(Problem to work on) Only lines containing the string "heirarchy" belong in the answer; find them in the records and copy them.

(Dataset records)
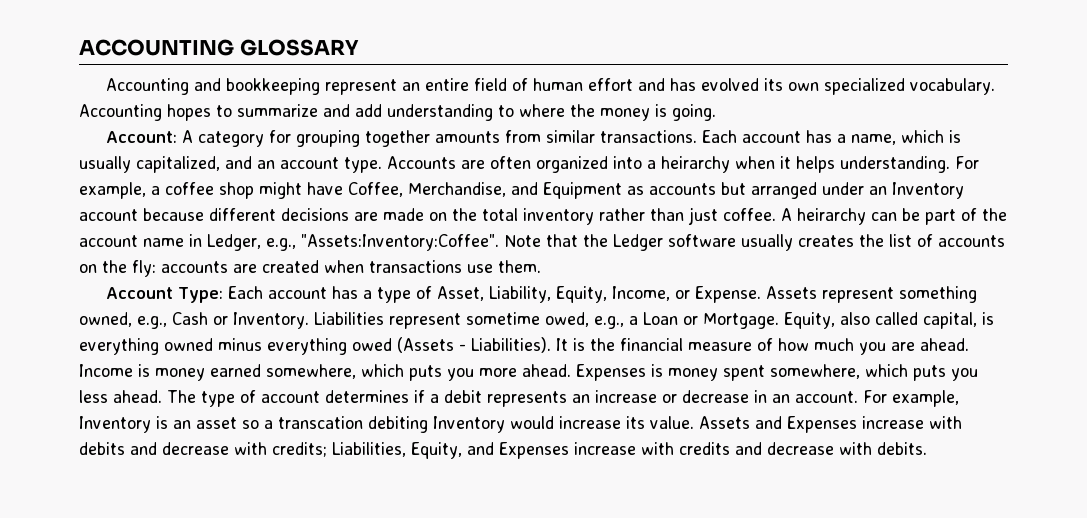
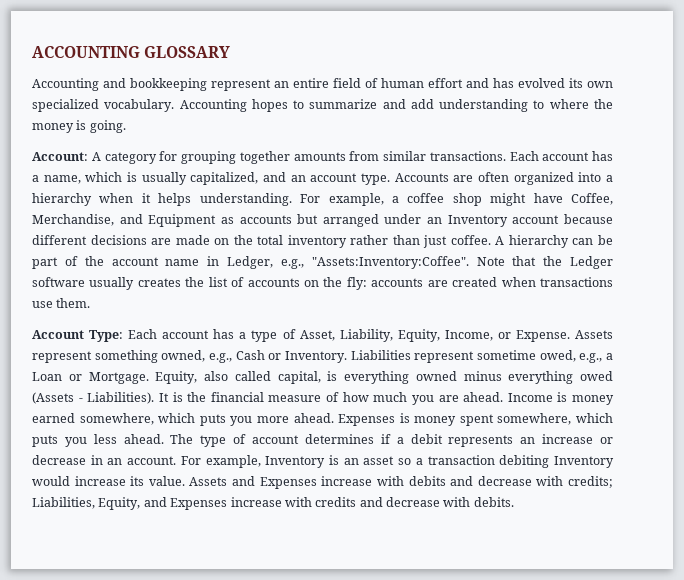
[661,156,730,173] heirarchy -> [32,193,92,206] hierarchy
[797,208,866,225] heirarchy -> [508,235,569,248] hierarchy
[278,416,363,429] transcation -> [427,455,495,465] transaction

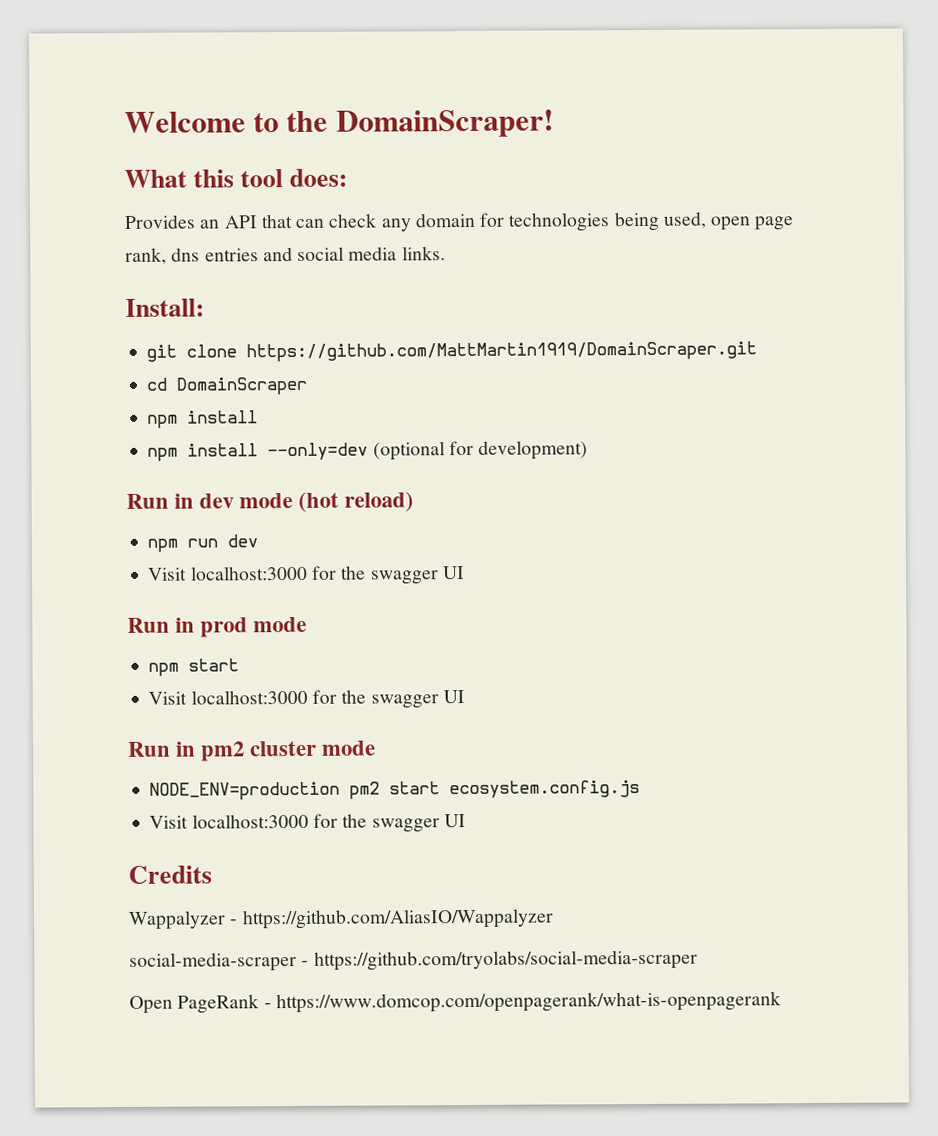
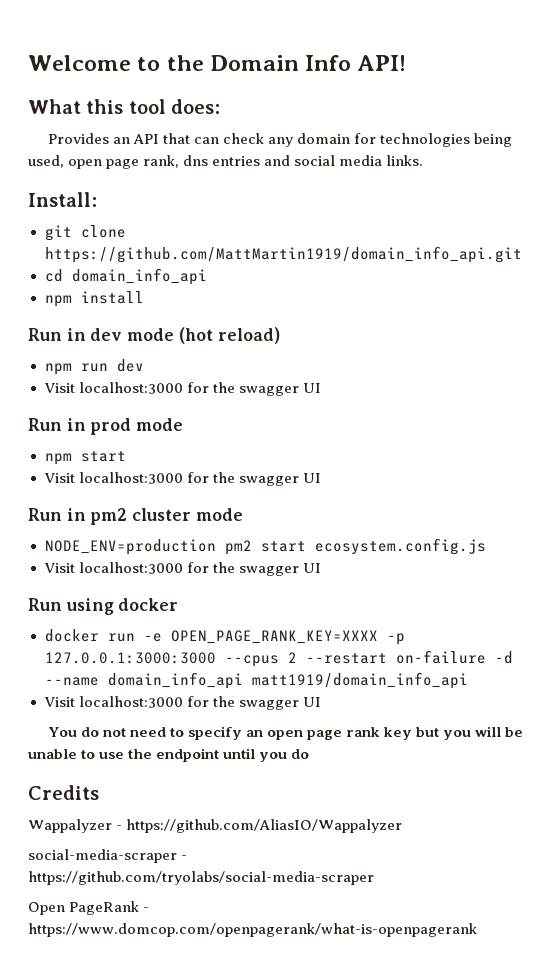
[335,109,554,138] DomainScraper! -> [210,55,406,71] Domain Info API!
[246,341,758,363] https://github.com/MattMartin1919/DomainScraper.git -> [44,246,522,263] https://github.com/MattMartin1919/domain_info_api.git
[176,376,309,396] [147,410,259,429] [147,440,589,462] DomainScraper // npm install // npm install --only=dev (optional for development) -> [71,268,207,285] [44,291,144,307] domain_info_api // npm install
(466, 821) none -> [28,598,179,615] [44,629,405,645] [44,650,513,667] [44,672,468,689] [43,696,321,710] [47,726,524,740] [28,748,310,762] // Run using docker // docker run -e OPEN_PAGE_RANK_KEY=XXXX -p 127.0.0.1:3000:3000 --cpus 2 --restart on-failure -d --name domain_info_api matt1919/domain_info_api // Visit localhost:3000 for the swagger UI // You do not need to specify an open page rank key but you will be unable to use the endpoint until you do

(Answer space)
[661,156,730,173] heirarchy -> [32,193,92,206] hierarchy
[797,208,866,225] heirarchy -> [508,235,569,248] hierarchy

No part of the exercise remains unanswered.